MPs' pay should be increased by £6,000 to £74,000 a year from 2015, the Commons expenses watchdog has said.

But the Independent Parliamentary Standards Authority (Ipsa) also recommends cuts to perks such as meal allowances and taxis and a less generous pension scheme.

And "golden goodbyes" paid to retiring MPs could also be trimmed.

The plan has been condemned by party leaders and some MPs who say Ipsa should go back to the drawing board.

The watchdog is to consult on the rise but MPs can not block it because they handed control of the decision to the independent body in the wake of the 2009 expenses scandal.

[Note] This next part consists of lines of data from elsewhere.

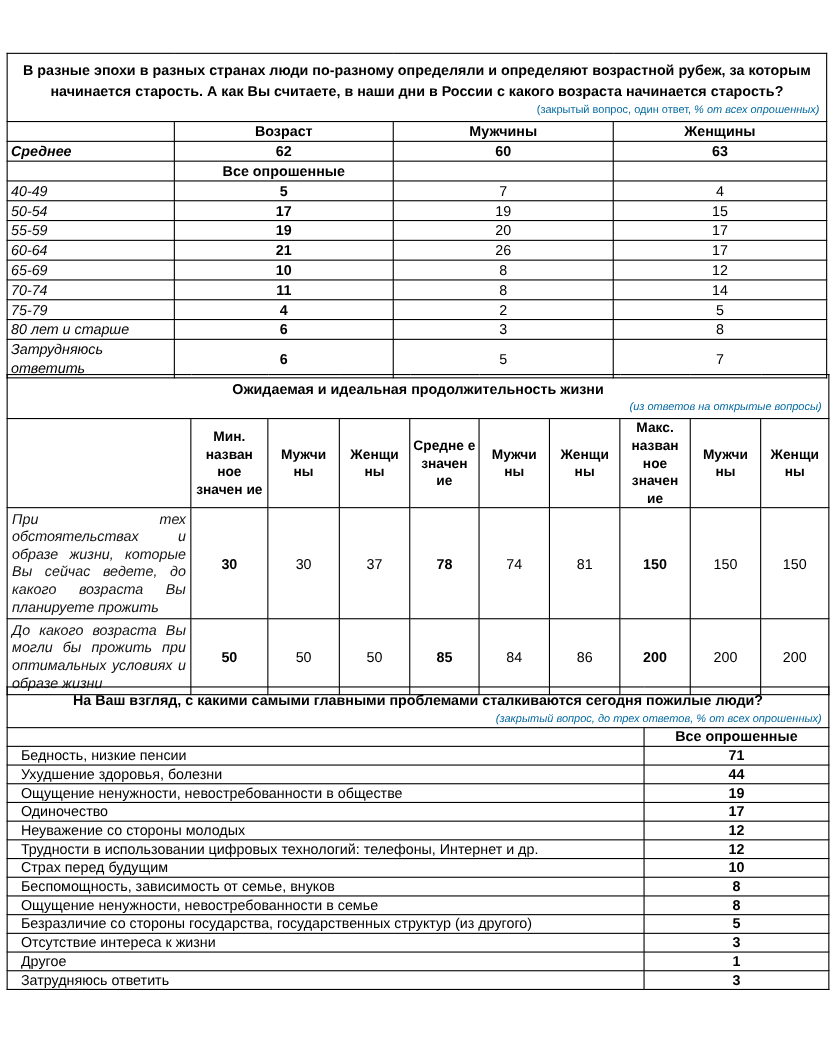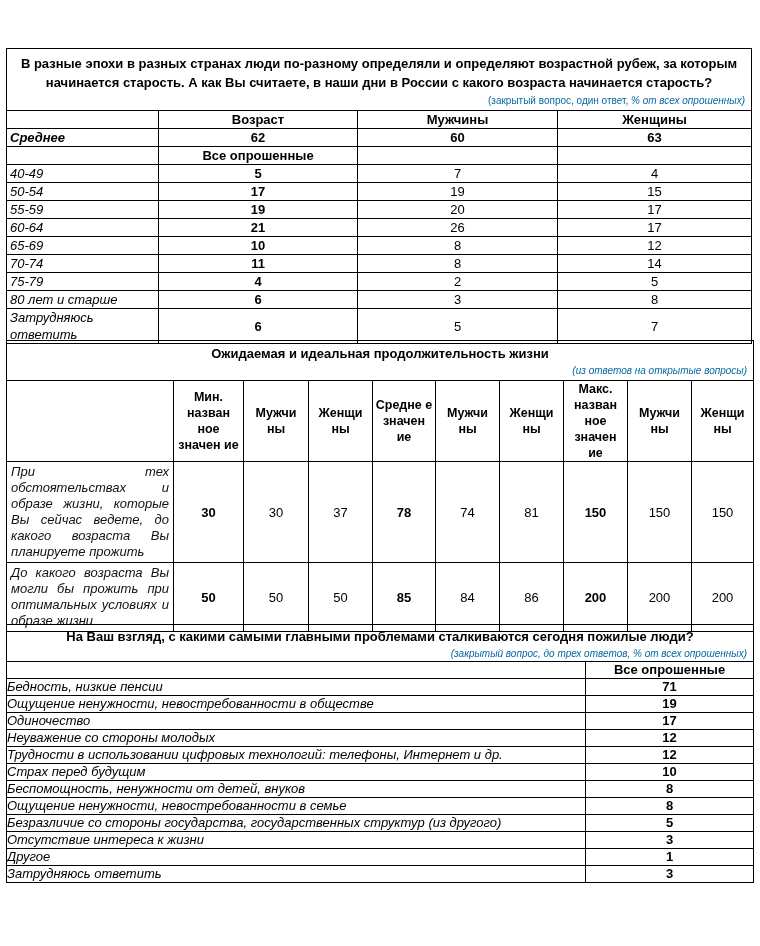"Бедность, низкие пенсии" #t3 .lbl { font-style: italic -> none; padding-left: 0 -> 12px }
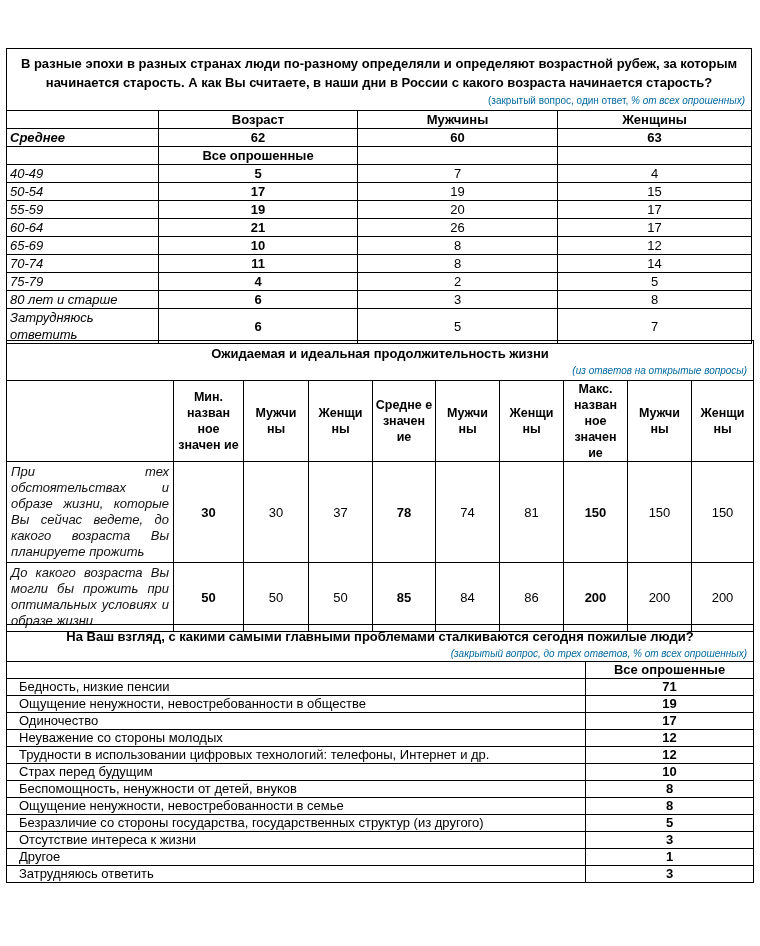"Ухудшение здоровья, болезни" tr.row { html: none -> <tr> <td>Ухудшение здоровья, болезни</td> <td>44</td> </tr> }
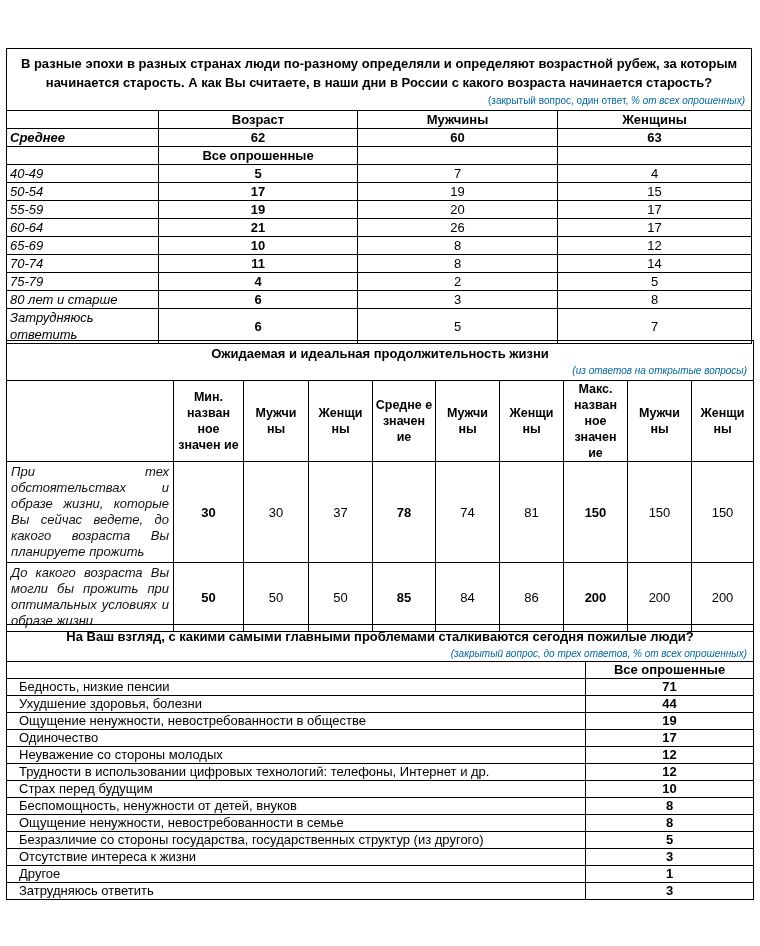"Беспомощность, ненужности от детей," td.lbl { text: ненужности от детей -> зависимость от семье }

A Downing Street spokesman said: "The cost of politics should go down not up. And MPs' pay shouldn't go up while public sector pay is, rightly, being constrained."

Deputy Prime Minister Nick Clegg, who has said he will not take the increase, said it was "about the worst time to advocate a double digit pay increase for MPs," adding that the public would find it "incomprehensible".

'Fixes and fudges'

Labour leader Ed Miliband said he did not believe the rise should go ahead - and confirmed he would not take it if it did, but he said he was confident Ipsa would change its recommendation after a public backlash.

"I don't think MPs should be getting a 10% pay rise when nurses and teachers are facing either pay freezes or very low increases and people in the private sector are facing similar circumstances," said Mr Miliband.

Prime Minister David Cameron has criticised the proposed increase but a No 10 source declined to comment on whether he would be taking it. Pressed on the question, the PM's spokesman said: "it's not a pay rise, it's a proposal".

He pointed out the IPSA package was still to go out to consultation and Downing Street would be submitting its own response.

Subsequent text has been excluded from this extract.